United States District Court, Eastern District of California
Apr 3, 2023
2:20-cv-2355 DAD DB P (E.D. Cal. Apr. 3, 2023)

Opinion

2:20-cv-2355 DAD DB P

04-03-2023

MICHAEL WITKIN, Plaintiff, v. B. COOK, et al., Defendants.


FINDINGS AND RECOMMENDATIONS

DEBOFAH BARNES UNITED STATES MAGISTRATE JUDGE

Plaintiff is a state prisoner proceeding pro se with a civil rights action pursuant to 42 U.S.C. § 1983. Plaintiff claims defendants retaliated against him in violation of his First Amendment rights. Presently before the court is defendants' fully briefed motion to dismiss.
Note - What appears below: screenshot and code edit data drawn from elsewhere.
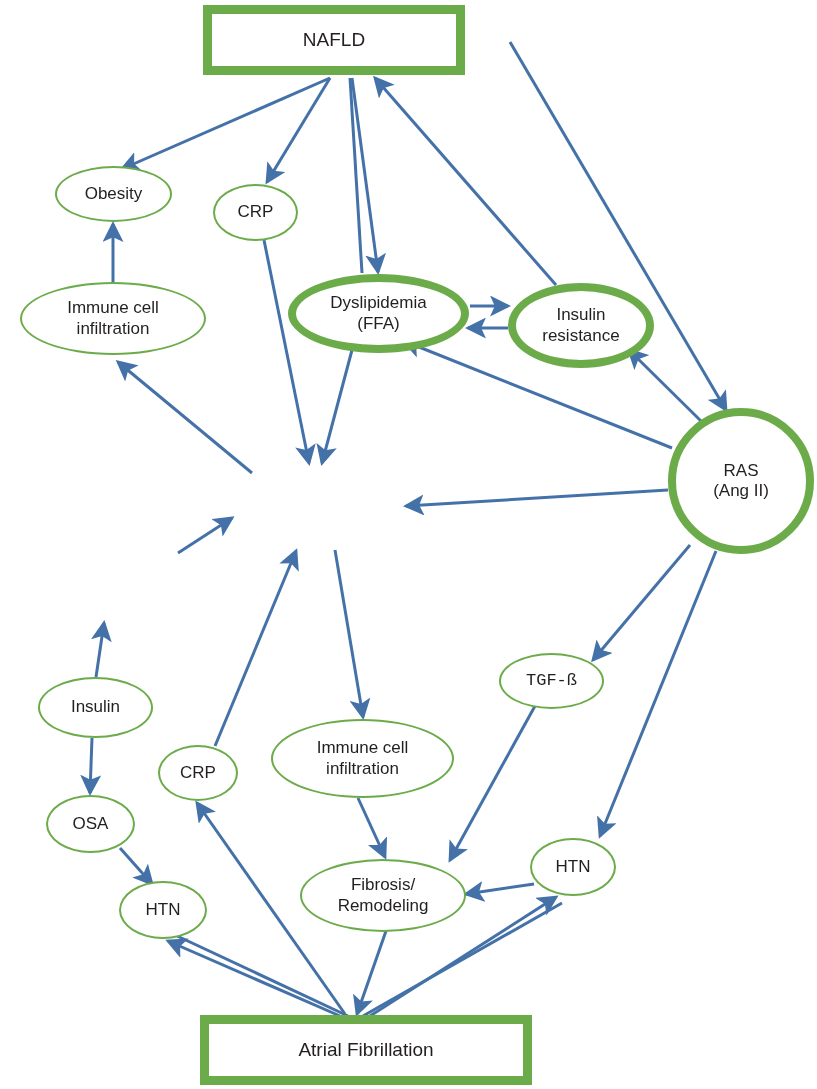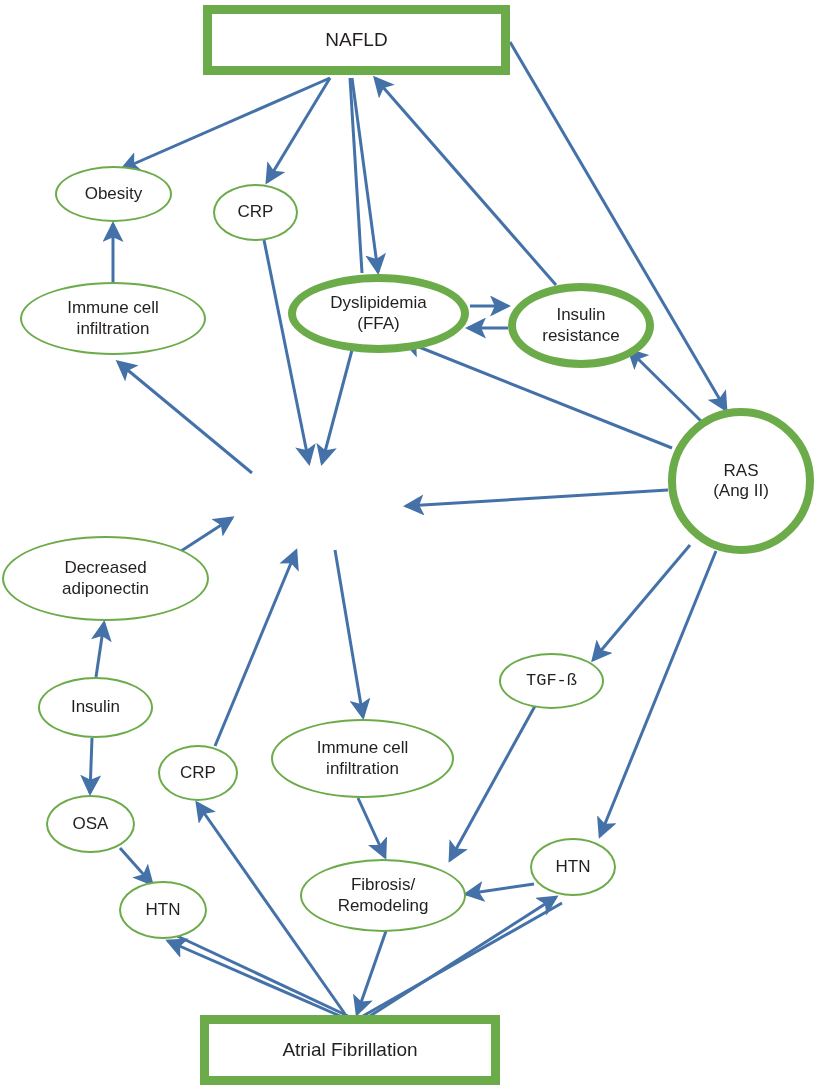"NAFLD" div.node { width: 307px -> 262px }
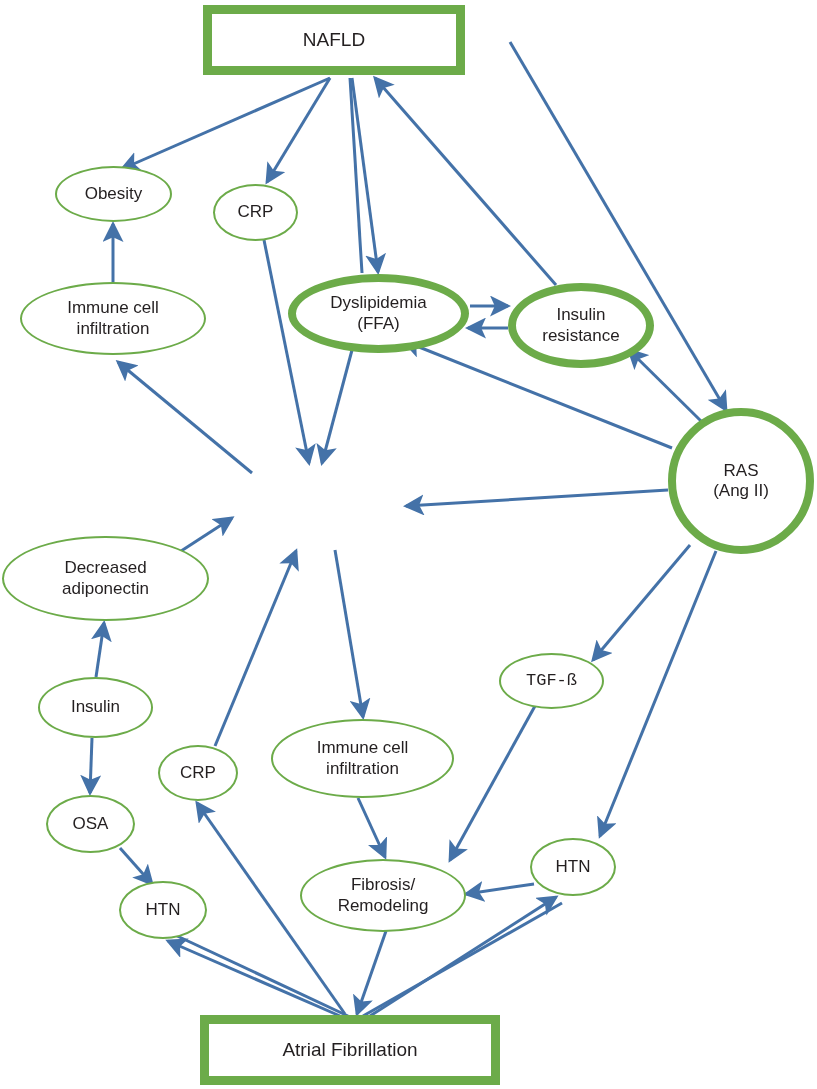"Decreased" div.node { html: <div> <span> <span>Decreased</span><br> <span>adiponectin</span> </span> </div> -> none }
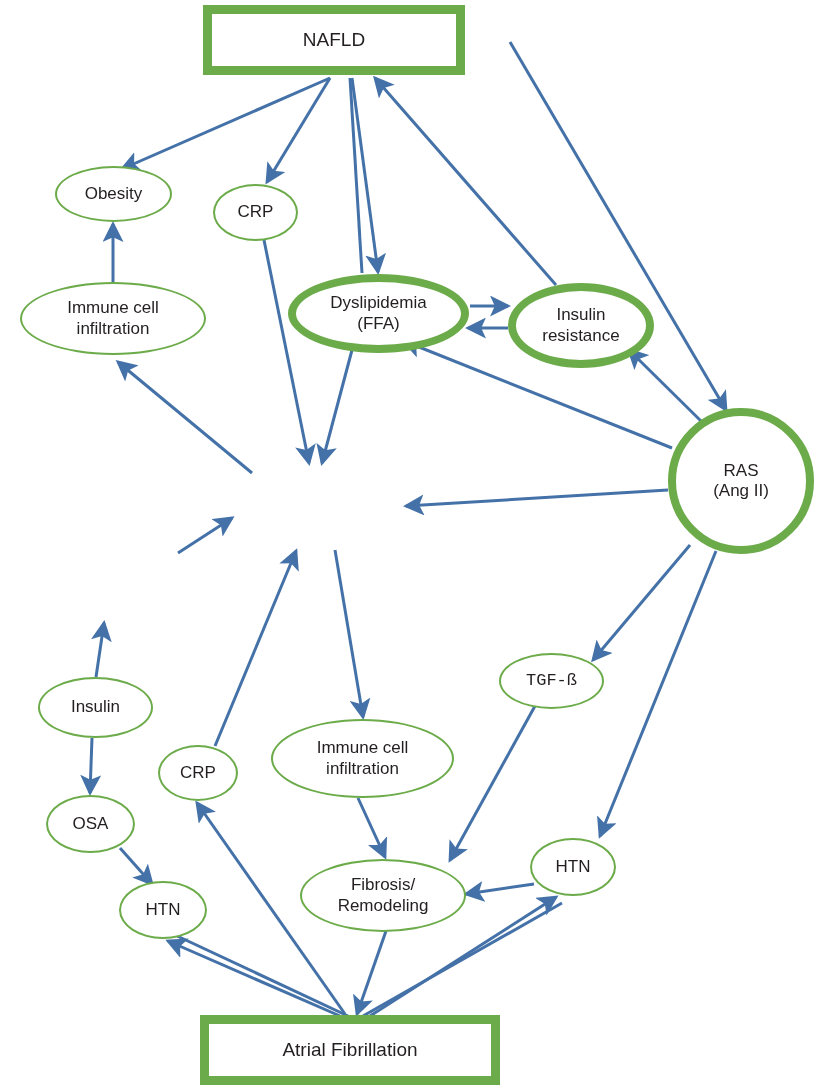"Atrial Fibrillation" div.node { width: 300px -> 332px }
For the reasons set forth below, the undersigned will recommend that the motion to dismiss be denied.

BACKGROUND

I. Procedural History

This action commenced with the filing of the original complaint. (ECF No. 1.) Upon screening the undersigned found that plaintiff had stated a potentially cognizable retaliation claim against defendants Cook and Doe but did not state any other potentially cognizable claims. (ECF No. 7.) Plaintiff was given the option to proceed immediately on his retaliation claim or file an amended complaint. (Id.)

Plaintiff opted to amend the complaint. (ECF No. 13.) The undersigned found that the first amended complaint stated a potentially cognizable retaliation claim against defendant Cook, Look, Dobie, and Doe, but failed to allege a potentially cognizable negligence claim. (ECF No. 17 at 5-6.) Plaintiff was again given the option to proceed immediately with his retaliation claim or file an amended complaint. (Id.) Plaintiff opted to file an amended complaint. (ECF No. 18.)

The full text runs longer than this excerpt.